*** PROVIDED DATA
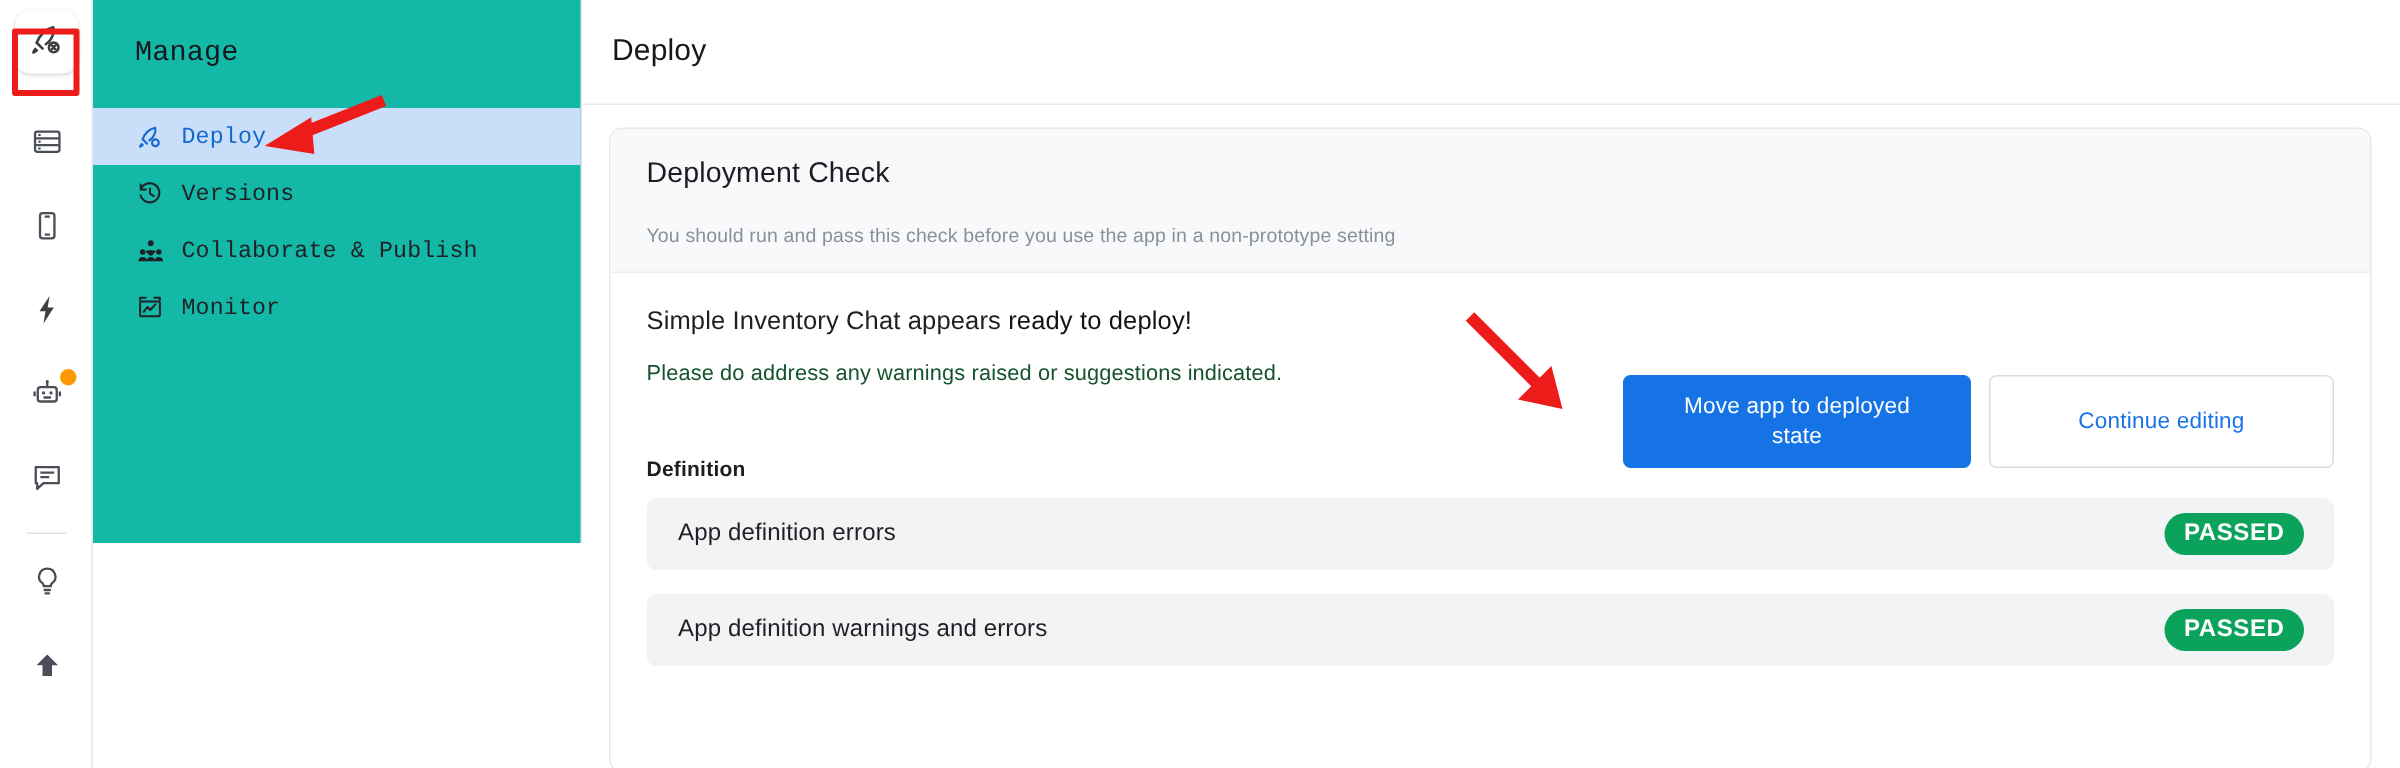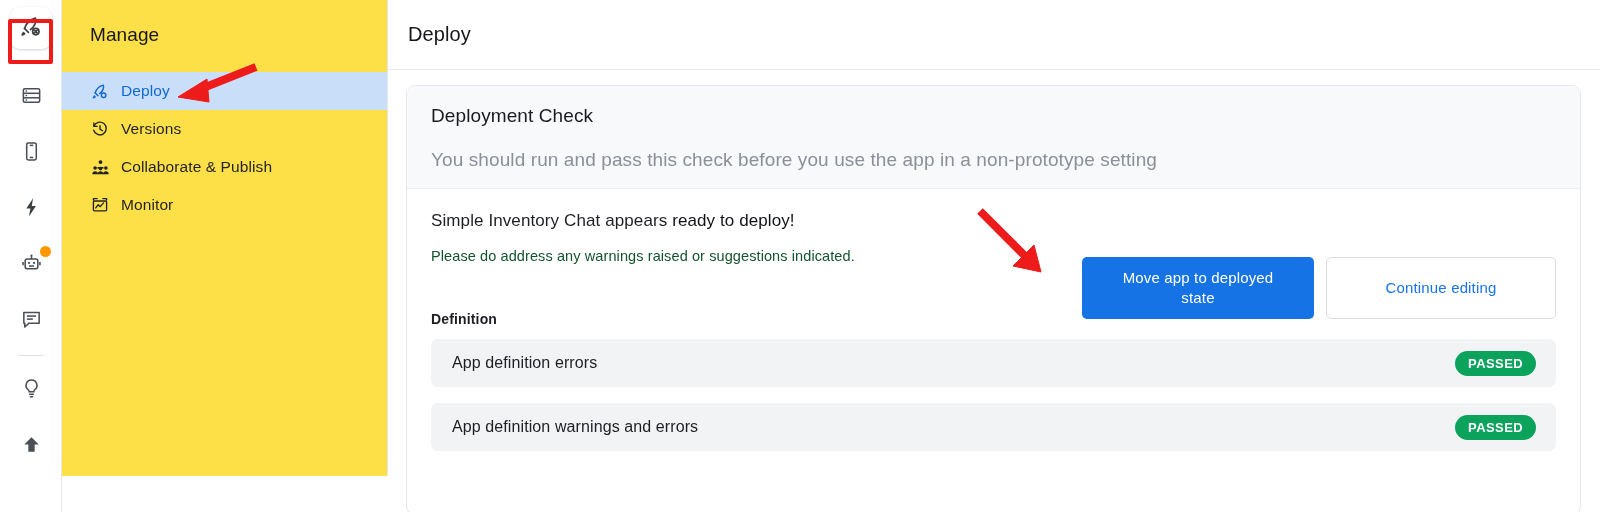--- a/index.html
+++ b/index.html
@@ -73,10 +73,11 @@
   .sidebar {
     width: 326px;
     flex: 0 0 326px;
-    height: 476px;
-    background: #fde047;
+    height: 362px;
+    background: #14b8a6;
     border-right: 1px solid #e4e6e9;
     position: relative;
+    font-family: Liberation Mono, monospace;
   }
   .sidebar-title {
     font-size: 19px;

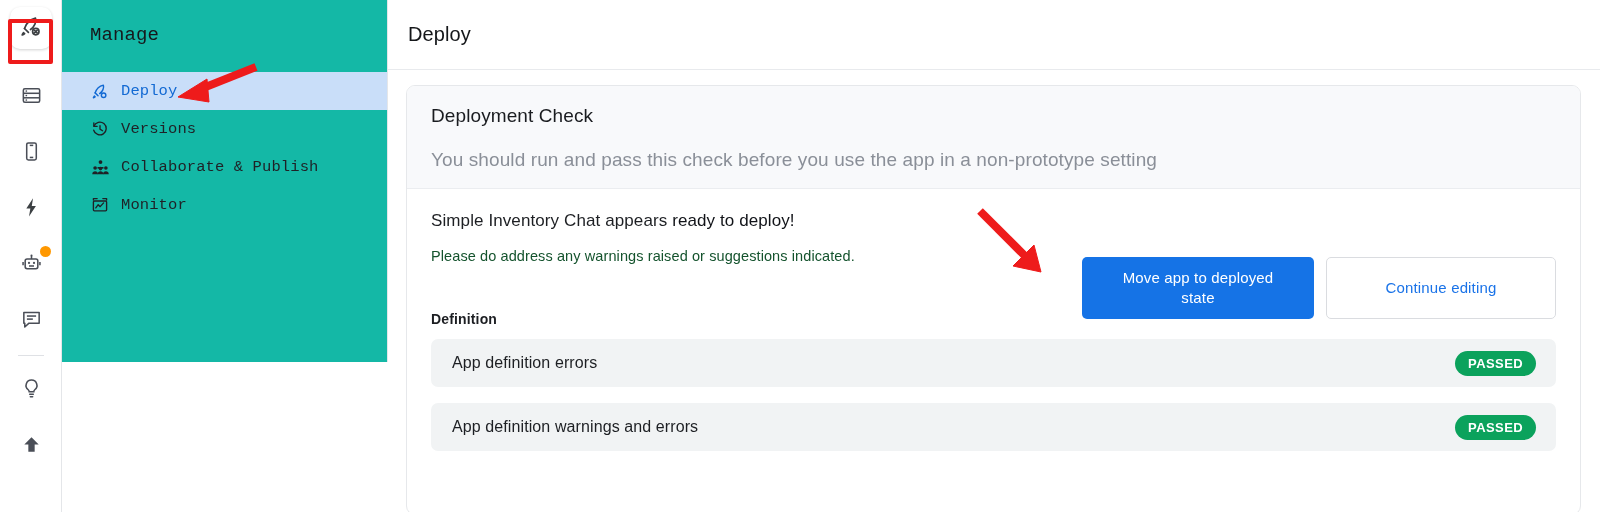--- a/index.html
+++ b/index.html
@@ -155,7 +155,7 @@
   }
   .card-head p {
     margin: 0;
-    font-size: 19px;
+    font-size: 13px;
     color: #8a8f98;
     letter-spacing: .1px;
   }

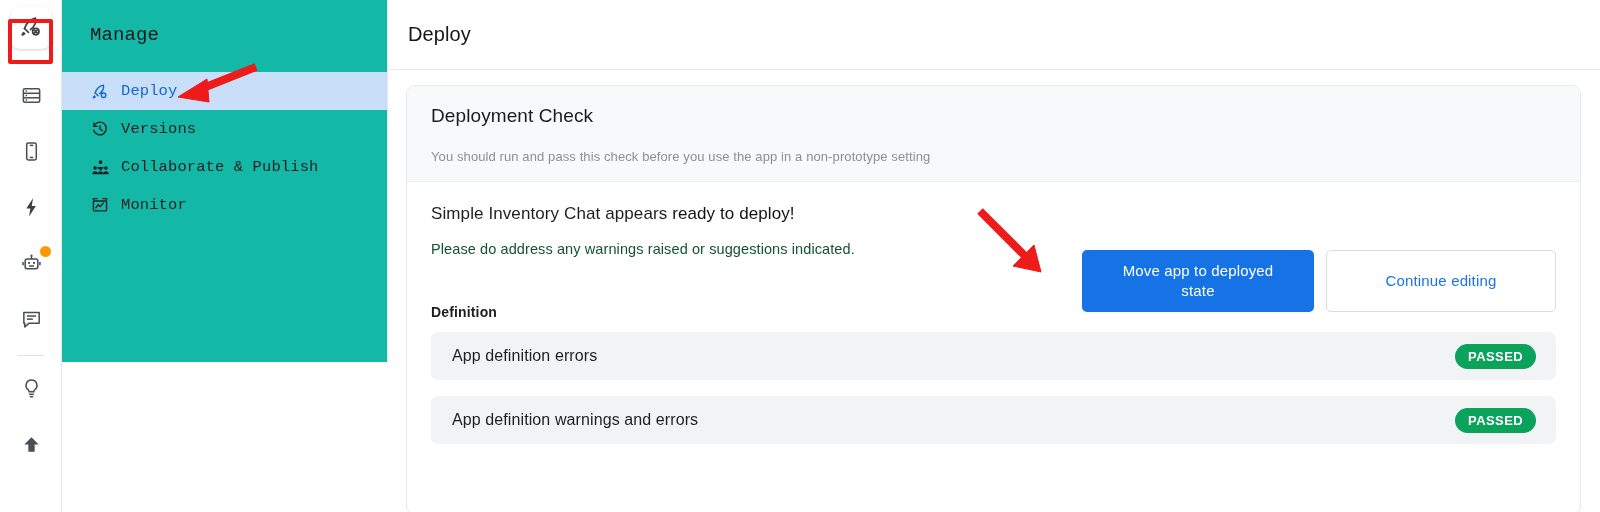--- a/index.html
+++ b/index.html
@@ -235,7 +235,7 @@
   .badge {
     background: #0ba25c;
     color: #ffffff;
-    font-size: 13px;
+    font-size: 16px;
     font-weight: 700;
     letter-spacing: .4px;
     border-radius: 999px;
******
YOUR OBJECTIVE =
What is the number of lines in the listing above that hold "border"? Respond with that number and nothing else.

TASK RESPONSE =
2